Trying to select clear examples of sufficient and sufficient power in detecting warning signals. Addressing a couple side issues today as well:
Proper handling of trends
Best model for eigenvalue change
Computed an example with steeper nonlinearity to compare rate of change in lambda. Here’s an example with Hill coefficient of 5 (see codefor details). Note that the plot simply shows whichever root the numerical algorithm converges to at the time, should modify to express all roots.
(I’ve also updated the C code saddle node simulation to adjust Hill coefficient, but still have to add the wrappers to let this be set from the R level, details in the github repository).
In the canonical form of the saddle-node bifurcation, \(\tfrac{dx}{dt} = x^2+a =: f(x)\) the equilibrium moves as the square root of the parameter, \(r = \pm \sqrt{x}\) and the eigenvalue is directly proportional to the equilibrium, \(\tfrac{df}{dx} = x\). The larger the nonlinearity, the larger the skew. As the canonical form can be viewed as a Taylor series on any saddle node bifurcation, to leading order we should be using the sqrt approach of lambda to zero wrt our bifurcation parameter: \(d\lambda/dt = -\sqrt{a}\)

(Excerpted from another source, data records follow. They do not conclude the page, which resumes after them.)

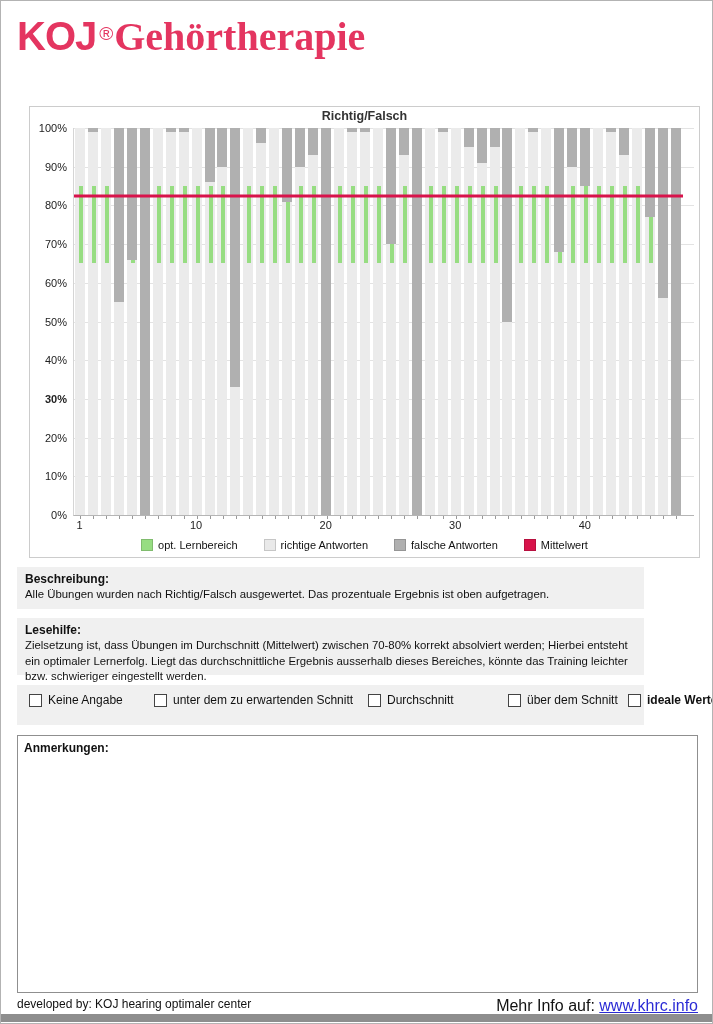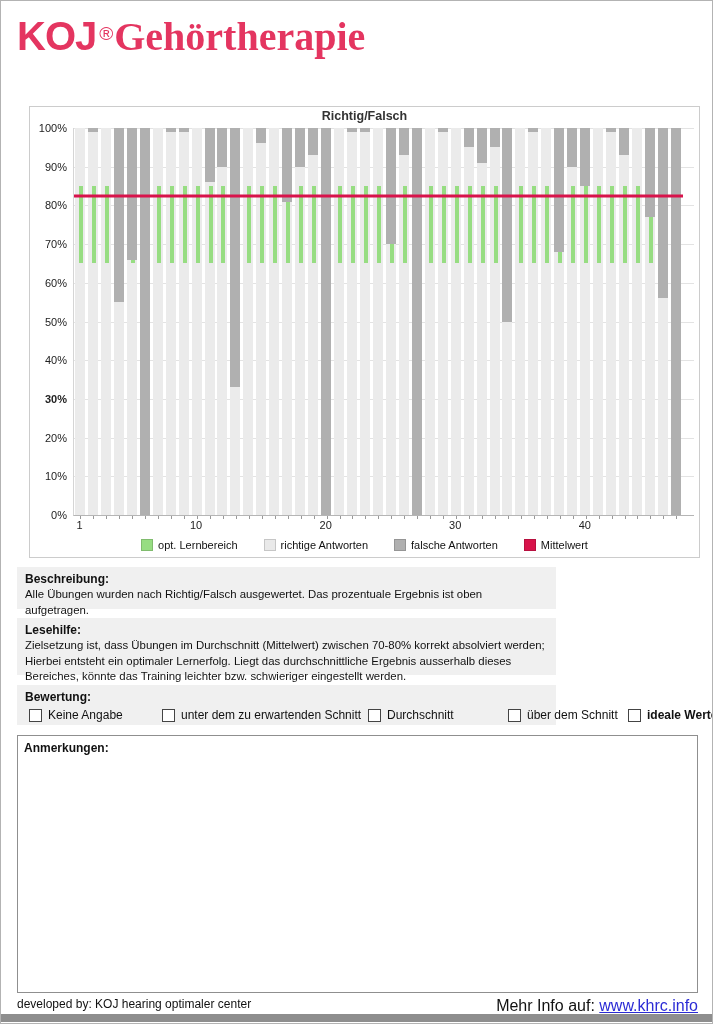--- a/index.html
+++ b/index.html
@@ -38,32 +38,32 @@
   .gbar{position:absolute;left:5px;width:4px;bottom:65%;height:20%;z-index:2;}
   .mline{position:absolute;left:0;width:100%;height:3px;z-index:5;transform:translateY(-50%);}
   .x-labels{position:absolute;left:43px;top:412px;width:609px;height:14px;}
   .xlabel{position:absolute;transform:translateX(-50%);font-size:11px;color:#222;}
   .legend{position:absolute;left:0;bottom:6px;width:100%;display:flex;
           justify-content:center;gap:26px;font-size:11px;color:#111;}
   .legend-item{display:flex;align-items:center;gap:5px;}
   .swatch{width:10px;height:10px;display:inline-block;border:1px solid rgba(0,0,0,0.15);}
 
   
-  .block{position:absolute;left:16px;width:539px;background:#f0f0f0;box-sizing:border-box;
+  .block{position:absolute;left:16px;width:627px;background:#f0f0f0;box-sizing:border-box;
          padding:5px 8px;}
   .block .btitle{font-size:12px;font-weight:bold;color:#111;line-height:15px;}
   .block .btext{font-size:11.4px;color:#111;line-height:15.5px;}
   .beschreibung{top:566px;height:42px;}
   .lesehilfe{top:617px;height:57px;}
   .bewertung{top:684px;height:40px;}
   .bw-row{position:relative;height:17px;margin-top:3px;}
   .bw-item{position:absolute;top:0;display:flex;align-items:center;gap:6px;
            font-size:12px;color:#111;white-space:nowrap;cursor:default;}
   .bw-item:nth-of-type(1){left:4px;}
-  .bw-item:nth-of-type(2){left:137px;}
+  .bw-item:nth-of-type(2){left:129px;}
   .bw-item:nth-of-type(3){left:343px;}
   .bw-item:nth-of-type(4){left:464px;padding-left:19px;}
   .bw-item:nth-of-type(5){left:603px;font-weight:bold;}
   .cbox{width:11px;height:11px;border:1px solid #444;background:#fff;display:inline-block;}
 
   
   .anmerkungen{position:absolute;left:16px;top:734px;width:679px;height:256px;
                border:1px solid #8f8f8f;background:#fff;}
   .anmerkungen .btitle{font-size:12px;font-weight:bold;color:#111;padding:5px 0 0 6px;}
 
@@ -366,21 +366,20 @@
     <div class="btitle">Beschreibung:</div>
     <div class="btext">Alle Übungen wurden nach Richtig/Falsch ausgewertet. Das prozentuale Ergebnis ist oben aufgetragen.</div>
   </div>
 
   <div class="block lesehilfe">
     <div class="btitle">Lesehilfe:</div>
     <div class="btext">Zielsetzung ist, dass Übungen im Durchschnitt (Mittelwert) zwischen 70-80% korrekt absolviert werden; Hierbei entsteht ein optimaler Lernerfolg. Liegt das durchschnittliche Ergebnis ausserhalb dieses Bereiches, könnte das Training leichter bzw. schwieriger eingestellt werden.</div>
   </div>
 
   <div class="block bewertung">
-    <div class="btitle">Bewertung:</div>
     <div class="bw-row">
         <div class="bw-item">
           <div class="cbox"></div>
           <div>Keine Angabe</div>
         </div>
         <div class="bw-item">
           <div class="cbox"></div>
           <div>unter dem zu erwartenden Schnitt</div>
         </div>
         <div class="bw-item">

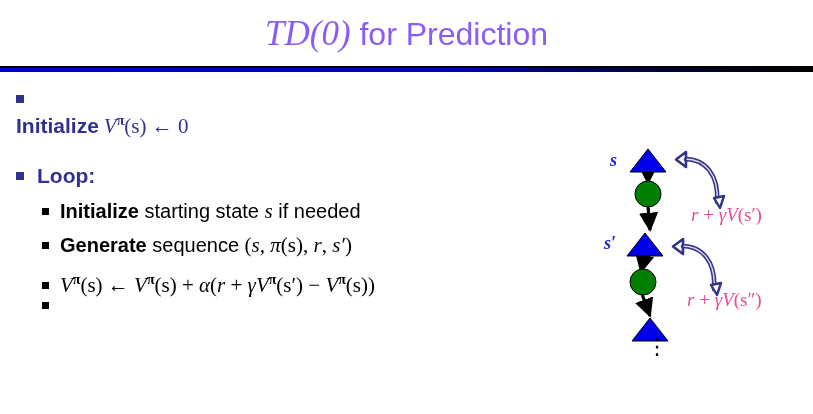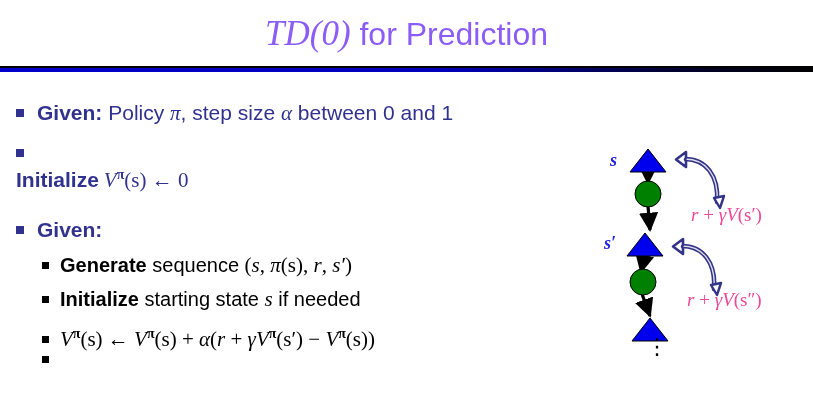--- a/index.html
+++ b/index.html
@@ -161,45 +161,41 @@
 <body>
 
 <div class="slide-title">
   <span class="math"><span>TD(0)</span></span><span class="plain"> for Prediction</span>
 </div>
 <div class="title-rule-thin"></div>
 <div class="title-rule"></div>
 
 <div class="body-list">
 
-  <div class="lvl1 row-given">
-    <span class="marker"></span>
-    <span><span class="b">Given:</span><span> Policy </span><span class="mth">π</span><span>, step size </span><span class="mth">α</span><span> between 0 and 1</span></span>
-  </div>
 
   <div class="lvl1 row-init">
     <span class="marker"></span>
     <span><span class="b">Initialize</span><span class="gap8"></span><span class="mth"><span>V</span><sup>π</sup><span class="up">(s)</span> <span class="up">←</span> <span class="up">0</span></span></span>
   </div>
 
   <div class="lvl1">
     <span class="marker"></span>
-    <span class="b">Given:</span>
+    <span class="b">Loop:</span>
   </div>
 
   <div class="lvl2-wrap">
 
     <div class="lvl2">
       <span class="marker"></span>
+      <span><span class="b">Initialize</span><span> starting state </span><span class="mth">s</span><span> if needed</span></span>
+    </div>
+
+    <div class="lvl2">
+      <span class="marker"></span>
       <span><span class="b">Generate</span><span> sequence </span><span class="mth"><span class="up">(</span><span>s</span><span class="up">, </span><span>π</span><span class="up">(s)</span><span class="up">, </span><span>r</span><span class="up">, </span><span>s′</span><span class="up">)</span></span></span>
-    </div>
-
-    <div class="lvl2">
-      <span class="marker"></span>
-      <span><span class="b">Initialize</span><span> starting state </span><span class="mth">s</span><span> if needed</span></span>
     </div>
 
     <div class="lvl2">
       <span class="marker"></span>
       <span class="mth"><span>V</span><sup>π</sup><span class="up">(s)</span> <span class="up">←</span> <span>V</span><sup>π</sup><span class="up">(s)</span> <span class="up">+</span> <span>α</span><span class="up">(</span><span>r</span> <span class="up">+</span> <span>γ</span><span>V</span><sup>π</sup><span class="up">(s′)</span> <span class="up">−</span> <span>V</span><sup>π</sup><span class="up">(s)</span><span class="up">)</span></span>
     </div>
 
     <div class="lvl2">
       <span class="marker"></span>
     </div>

Also working on trends - in this case, change in theta over time that must also be accounted for. So both are quadratic rates of change in the canonical model. If the bifurcation parameter is moving over a large range, the nonlinearity can be quite visible, but with the goal of detecting only small changes, the linear change is defensible. Seems the signal from the eigenvalue cannot be more sensitive than the change in the mean (in the saddle node bifurcation)? Recall the goal is to detect a system that appears to be linearly decreasing, but is about to fall off an edge, vs a system that is linearly decreasing without decreasing stability. Showing the birth rate and death rate functions at the point of the bifurcation: (code)
So these are essentially the models we want to compare. Why warning signals are so often discussed as if the mean is not expected to change does not match the basic model or the original question – it’s detecting catastrophes, not detecting changes that we’re interested in. Hence the corresponding crash to such a figure (actually with Hill coef p = 2)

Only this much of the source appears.